Written by: Ande Parks
Illustrated by: Esteve Polls
Published by: Dynamite Entertainment
Huge crossovers featuring dozens of titles and stacks of comics don’t interest me in the least. Every time I give them a shot, they let me down. I can’t think of more than a handful that I look back upon with any fondness. The basic idea of a crossover does not offend me, though. Point be known, I actually love the idea of seemingly disparate characters joining forces or, at least, crossing paths. Recently, on the American version of the Office, Ricky Gervais’s David Brent briefly encountered Steve Carell’s Michael Scott. It was an off hand sequence during the cold opening of the show. Not necessary in any way, but an absolute joy nonetheless.
The Lone Ranger and Zorro have a number of aspects in common. Mainly that they are masked avengers in the Old West created in the first half of the 20th Century. Their character timelines don’t cross well, since Zorro is typically portrayed in the early part of the 19th Century and the Lone Ranger generally depicted after the Civil War. Dynamite mentioned in the pre-release material that they had to massage the timing of the characters slightly to make this story possible, but in the end, who really cares. They are fictional characters. When a story captures my fancy, I could care less if it’s “possible.” If someone told a spectacular story where the Ranger and Zorro are shrunk to miniscule size whereupon they battle the Scrubbing Bubbles count me in. Just don’t waste my time with a lackluster tale.
Does the Story Work?
Ande Parks has written an excellent first issue. Everything you need to know about Zorro is quickly established. The villains of the piece are introduced and get on to their deviltry immediately. As the title states, the story is set in motion by the death of an aged Zorro (Don Diego in his everyday life). Diego is long since retired from the costume, but is pressed into service to aid a tribe of Native Americans set upon by a vile band of former Confederate soldiers. There’s no wasted pages and the dialogue and artwork propel the story along at a brisk pace. The titular heroes do not meet, but some connection between them is promised next month.

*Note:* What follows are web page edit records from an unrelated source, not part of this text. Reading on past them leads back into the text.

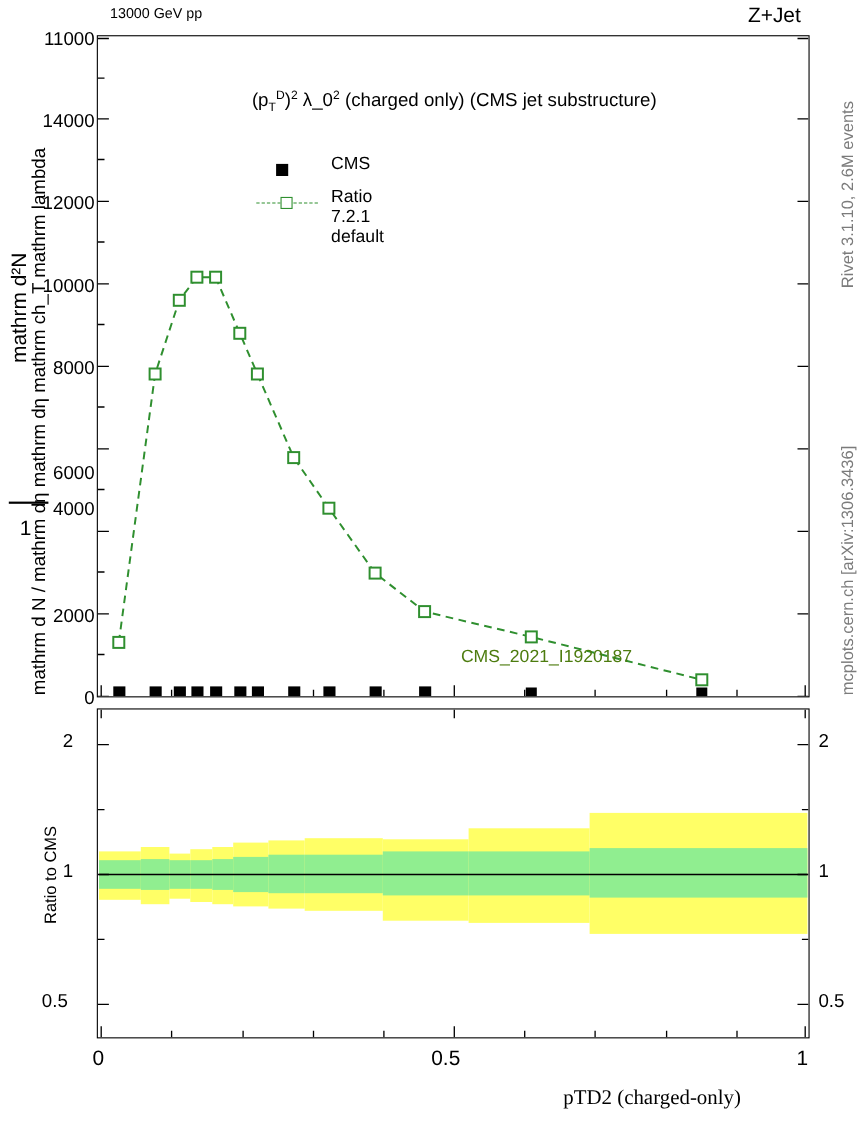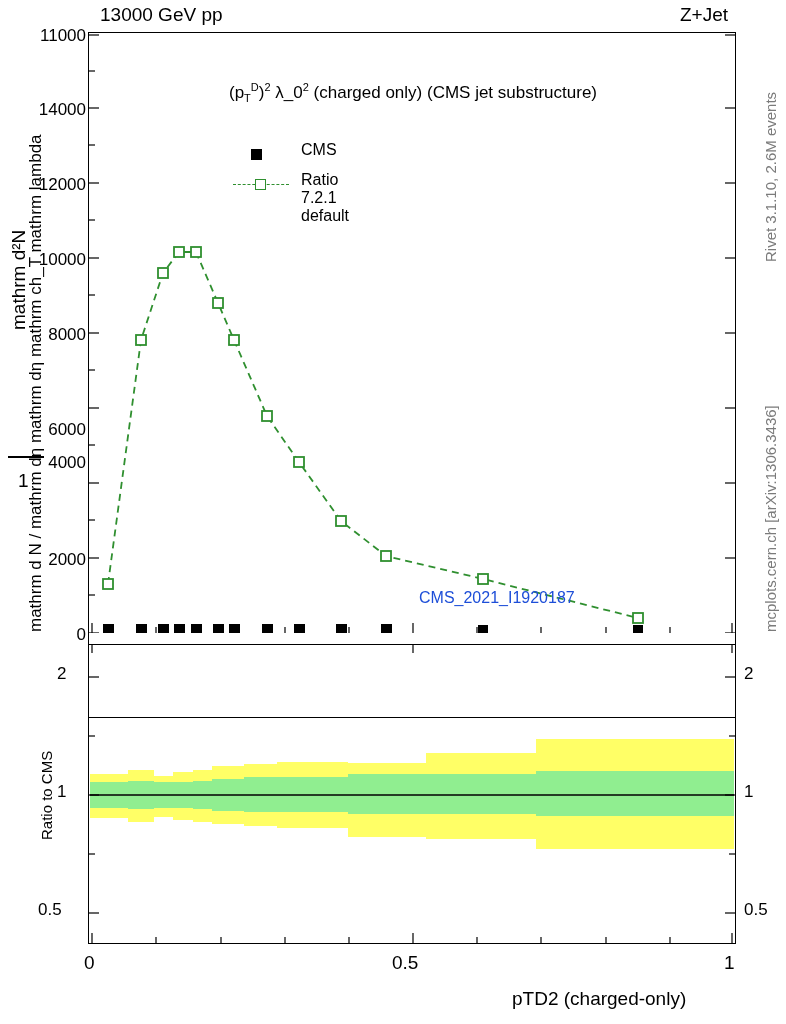"13000 GeV pp" .hdr .left { font-size: 19px -> 13px }
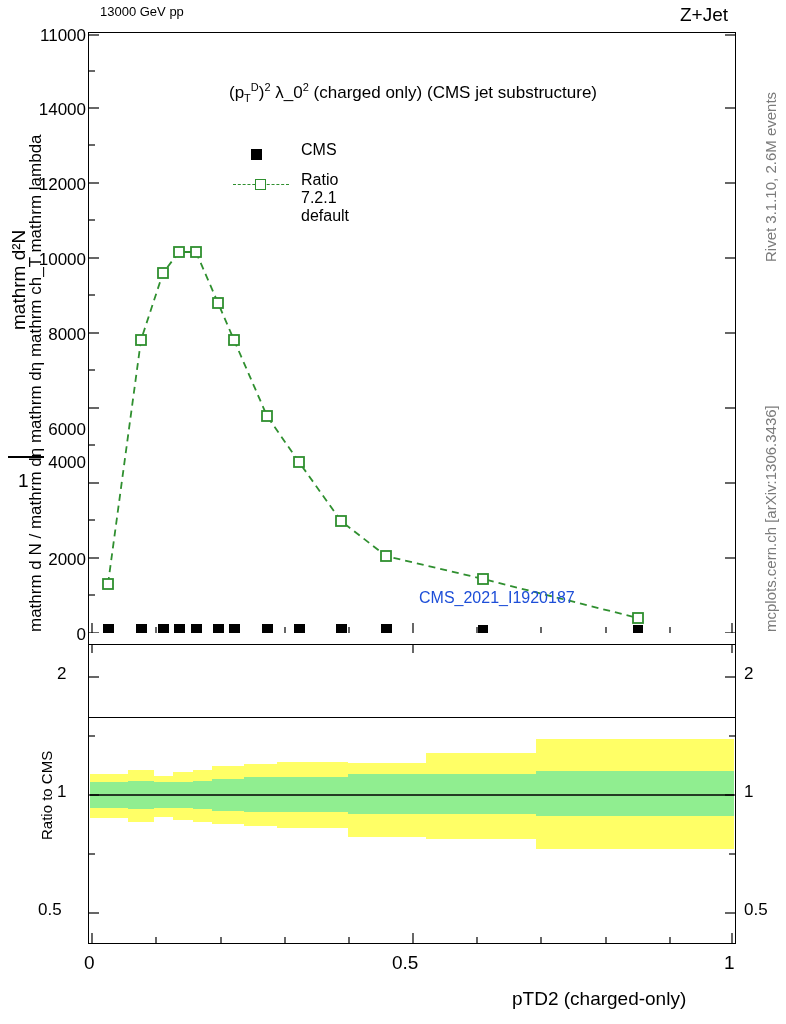"(pTD)2 λ_02 (charged only) (CMS" .mainframe { height: 686px -> 602px }
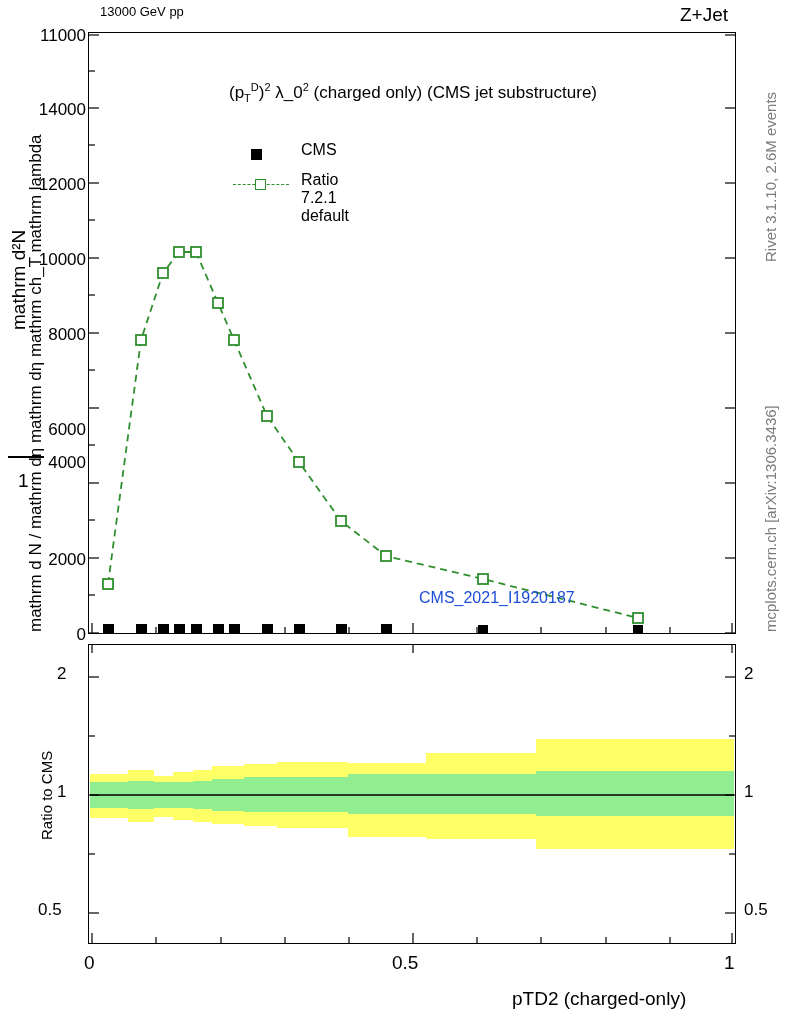"CMS_2021_I1920187" .wmark { color: #1d4ed8 -> #4d7c0f }
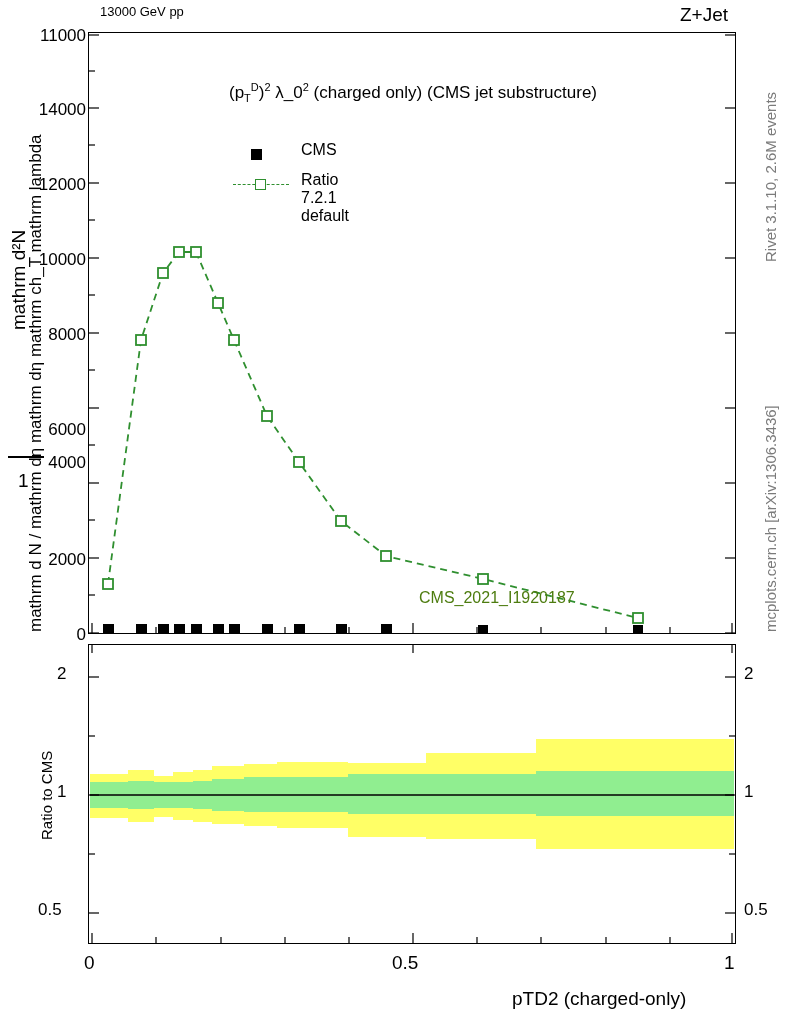"pTD2 (charged-only)" .xtitle { font-family: none -> Liberation Serif, serif }
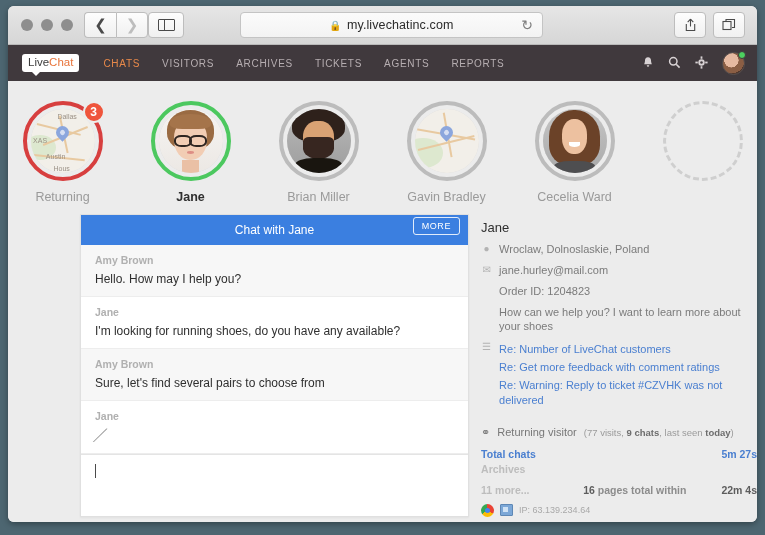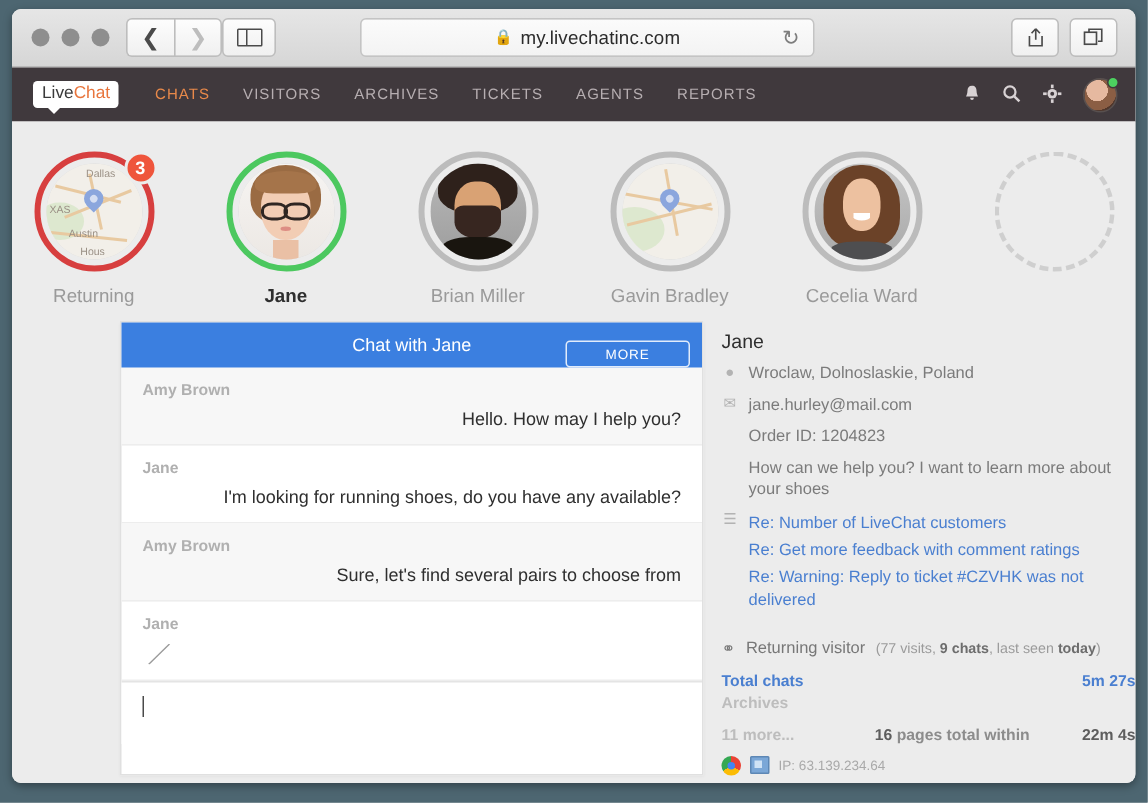"MORE" .morebtn { padding: 3px 26px -> 3px 8px; top: 12px -> 2px }
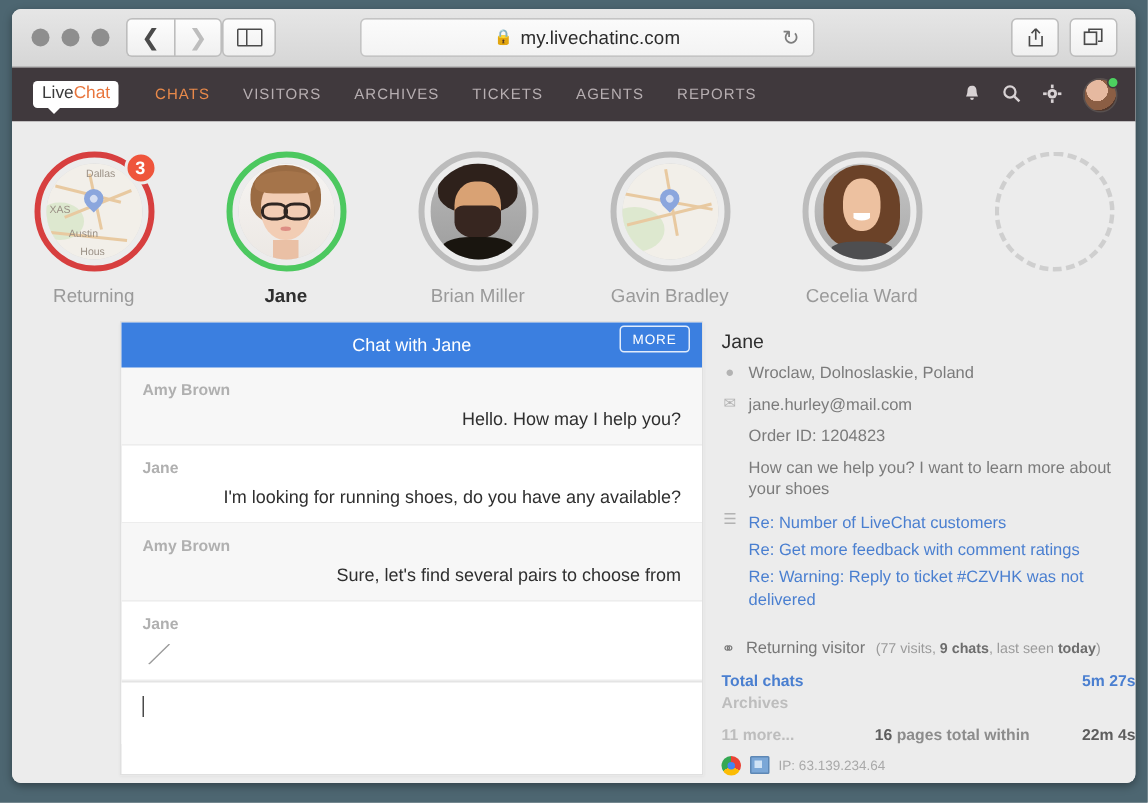"Hello. How may I help" .msg .txt { text-align: right -> none }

Esteve Polls has all the important bases covered with issue one. This is a dynamic looking comic with strong panel layouts. Obviously there’s no point to the comic if Zorro, the Lone Ranger, and Tonto don’t come off as iconic. Thankfully, Polls lends the heroes grandeur. California in 1870 offers picturesque settings which Polls captures beautifully. Finally, the action builds to Zorro’s final sword fight. The action is clearly defined and spectacular to behold. Polls could not be asked for any more than to pull off the character, setting, and action with the flourish illustrated in issue one.
The most surprising piece of this story is the license holders allowing Dynamite to show the “death” of Zorro. I’m never a champion of killing off famous characters, since they will only be brought back in some form or another. This is a case where it works since there’s not a continuing story waiting to be told. This is a fine snippet in the “lives” of both characters, and doesn’t effect any of the stories previously told. That’s a perfect crossover!
A few months back I mentioned in a review that Dynamite currently publishes the finest comics. This is another clear example proving that point. As a first issue everything you need to know is laid out, but there are four chapters ahead to look forward to. If the rest of the issues hold up to this standard I will have a wonderful time ahead of me. The industry needs to make this type of comic happen more frequently. Instead of gobs of ongoing series with no narrative focus, tell a fantastic story and move on.